Mountain in the country of Serbia

Čemerno (Serbian Cyrillic: Чемерно) is a mountain in southwestern Serbia, near the Kraljevo's village of Ušće, and town of Ivanjica. Its highest peak Smrdljuč has an elevation of 1579 m above sea level.

== Geography ==
From the south, mountain plato Čemerno is limited by the valley of the river Studenica, and from the north by the valleys of the rivers Dubočica and Borošnica. Mountain plato extends in the northwest-southeast direction for some 12 kilometers and in it far southeast end it turns southwards. Mountain slopes are carved by tributaries of the rivers Ibar and Studenica. The mountain highest peak is Smrdljuč (1579 m), other peaks are: Goleš (1348 m), Gvozdac (1456 m), Rudo brdo (1454 m), Gusarica (1535 m), Tičije brdo (1430 m).

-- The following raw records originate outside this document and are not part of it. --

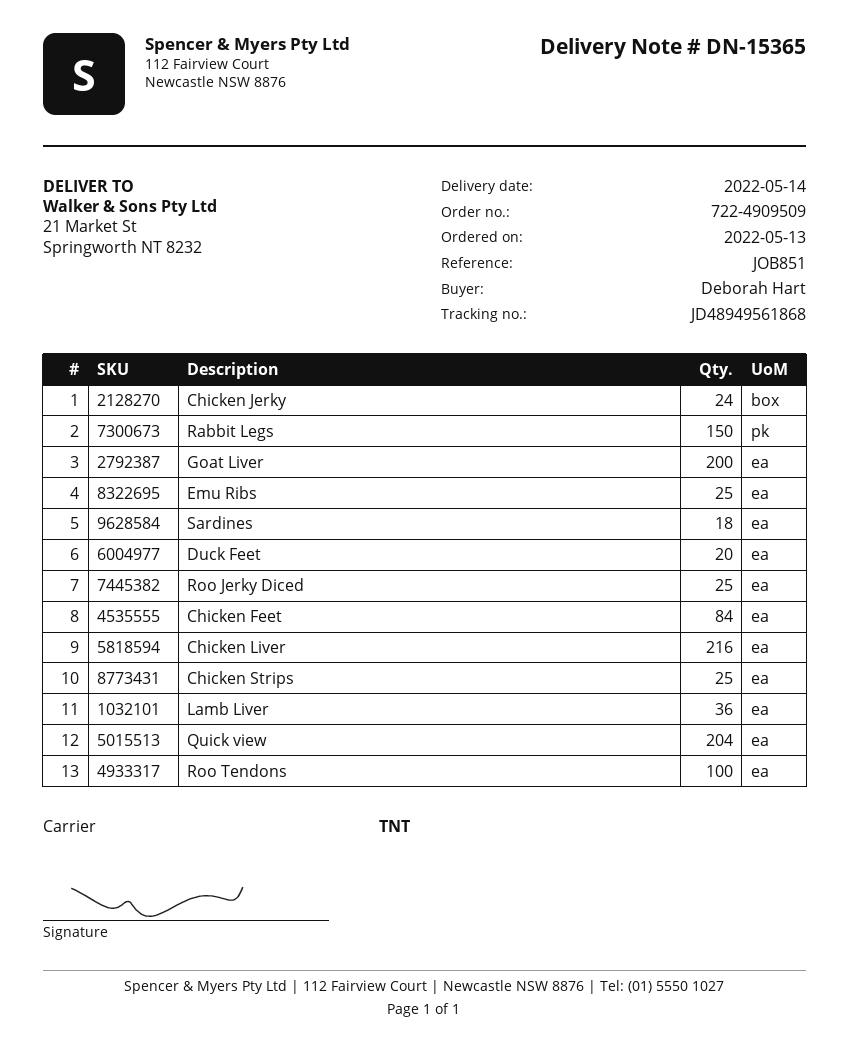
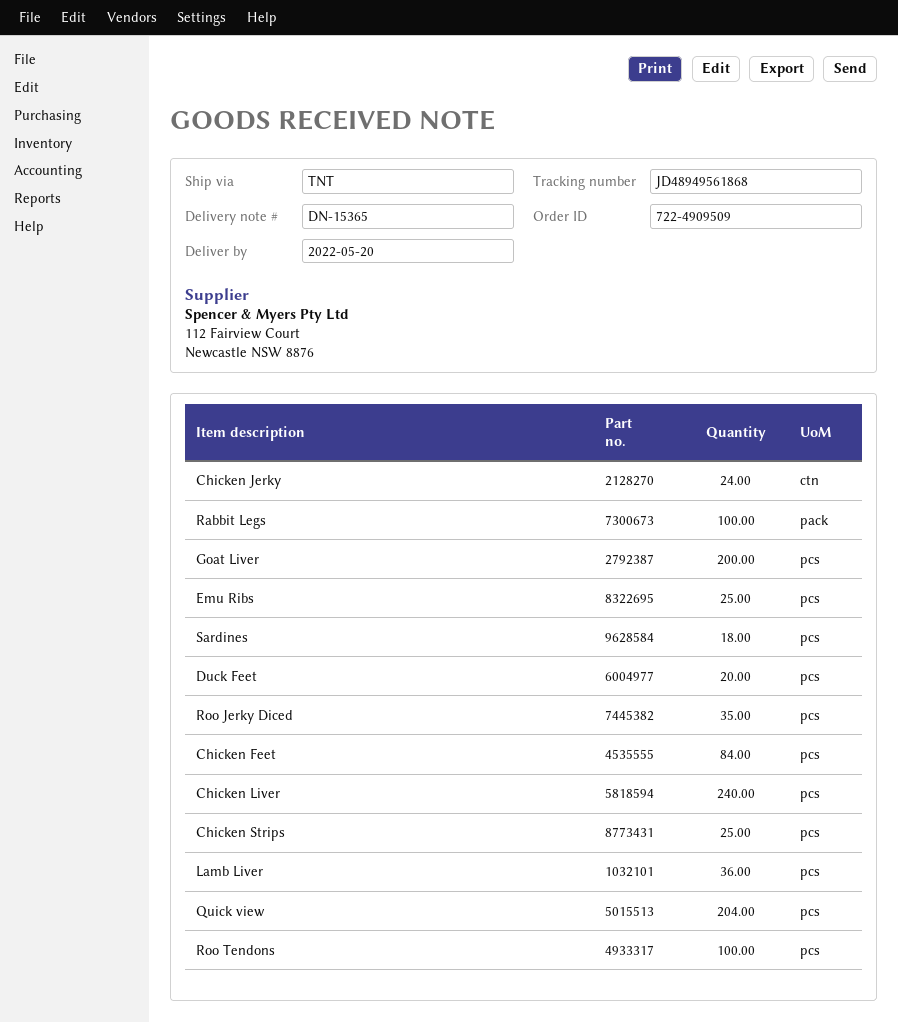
delivery date: 2022-05-14 -> 2022-05-20
Rabbit Legs: 150 -> 100
Roo Jerky Diced: 25 -> 35
Chicken Liver: 216 -> 240

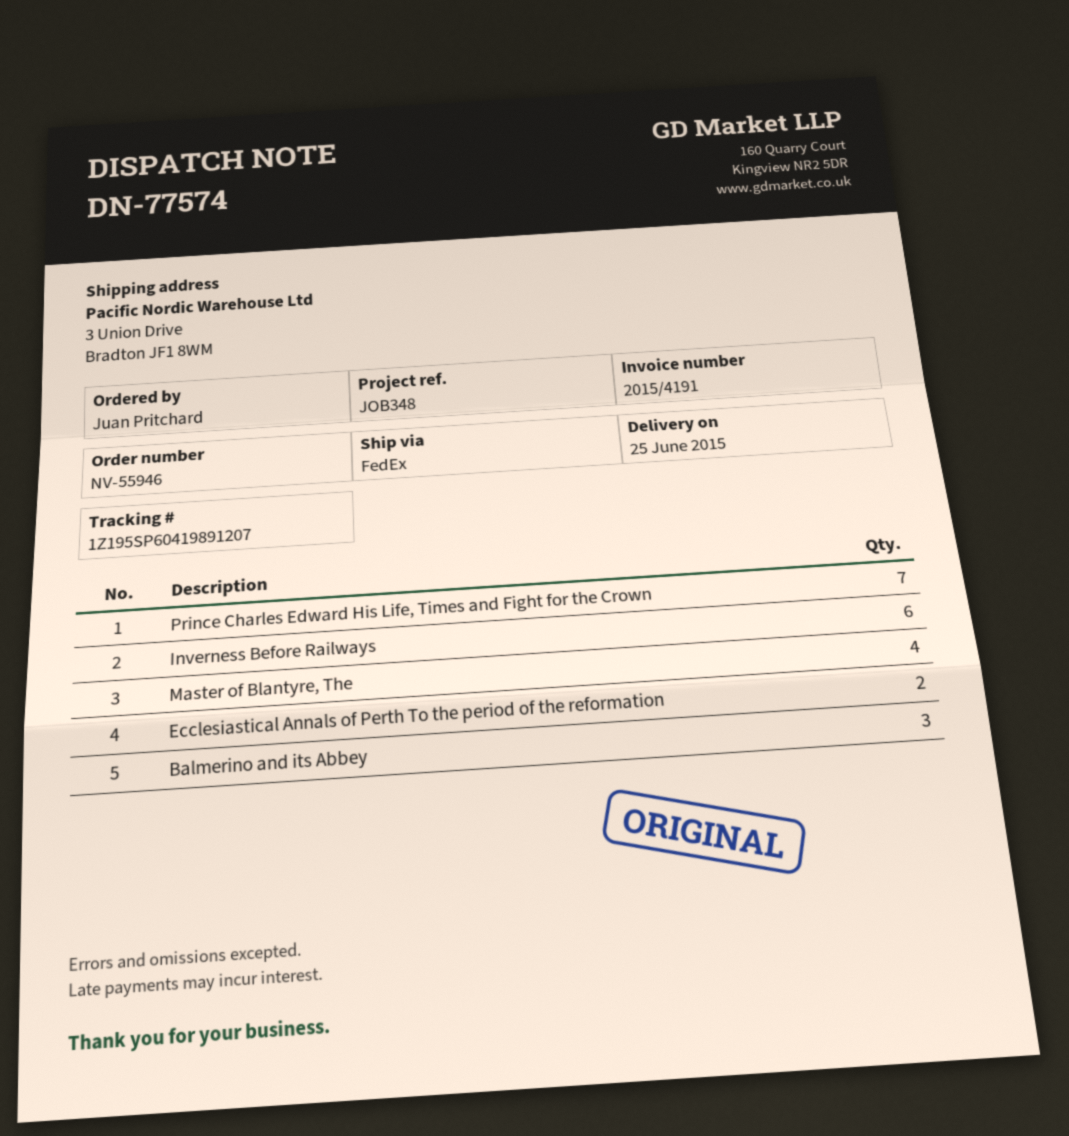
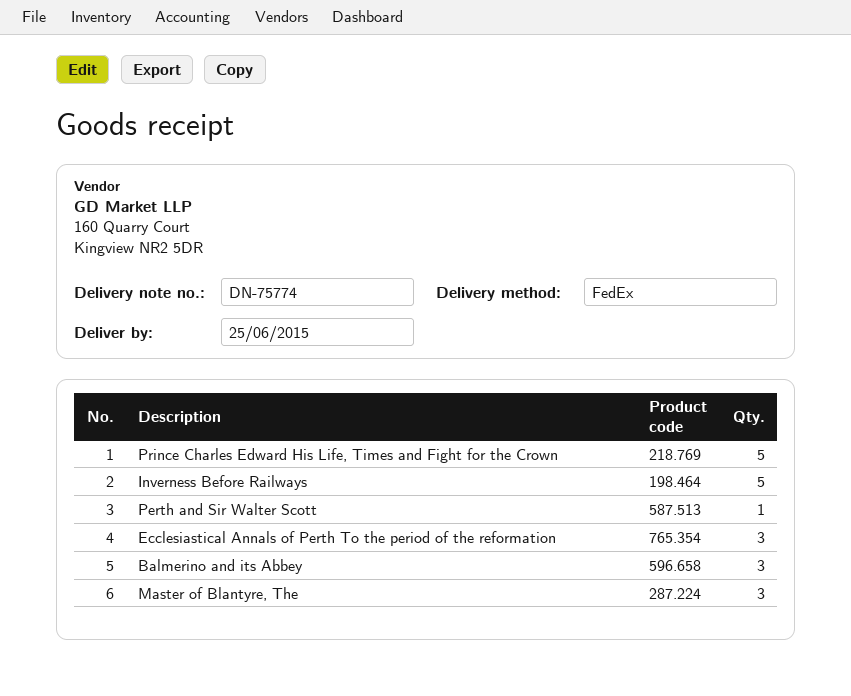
delivery note number: DN-77574 -> DN-75774
Prince Charles Edward His Life, Times and Fight for the Crown: 7 -> 5
Inverness Before Railways: 6 -> 5
Master of Blantyre, The: 4 -> 3
Ecclesiastical Annals of Perth To the period of the reformation: 2 -> 3
Perth and Sir Walter Scott: none -> 1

Remarkably scenic parts of the mountain plato are the spring areas northeast of high point Gusarica (1535 m) in the area of the village of Bresnik where the ridge of the mountain Čemerno is significantly narrowed. In this areas under the peaks, there are many springs, the most important of which are: Kadina voda, below the summit of Gvozdac (1456 m), and Zmajevac spring , between Smrdljuč (1579 m) and Rudo brdo (1454 m) summits. The most accessible and well known spring is located at 700 m above sea level in Odmenje village - the famous Sava water, widely known for its healing properties.

Most of the mountain is covered with mixed forest, but in some parts of the ridge there are small or large grassland pastures with cattle huts.

A road leads through the western parts of the mountain, which then descends in the north to the villages of Tolišnica, in the upper part of the Borošnica basin, to the area of the village of Savovo (Ponore hamlet), and to Maglič, in the Ibar valley. There are many more cattle huts on the south side of Čemerno and they rise high along the mountain sides above the houses of the villages of Savovo and Đakovo.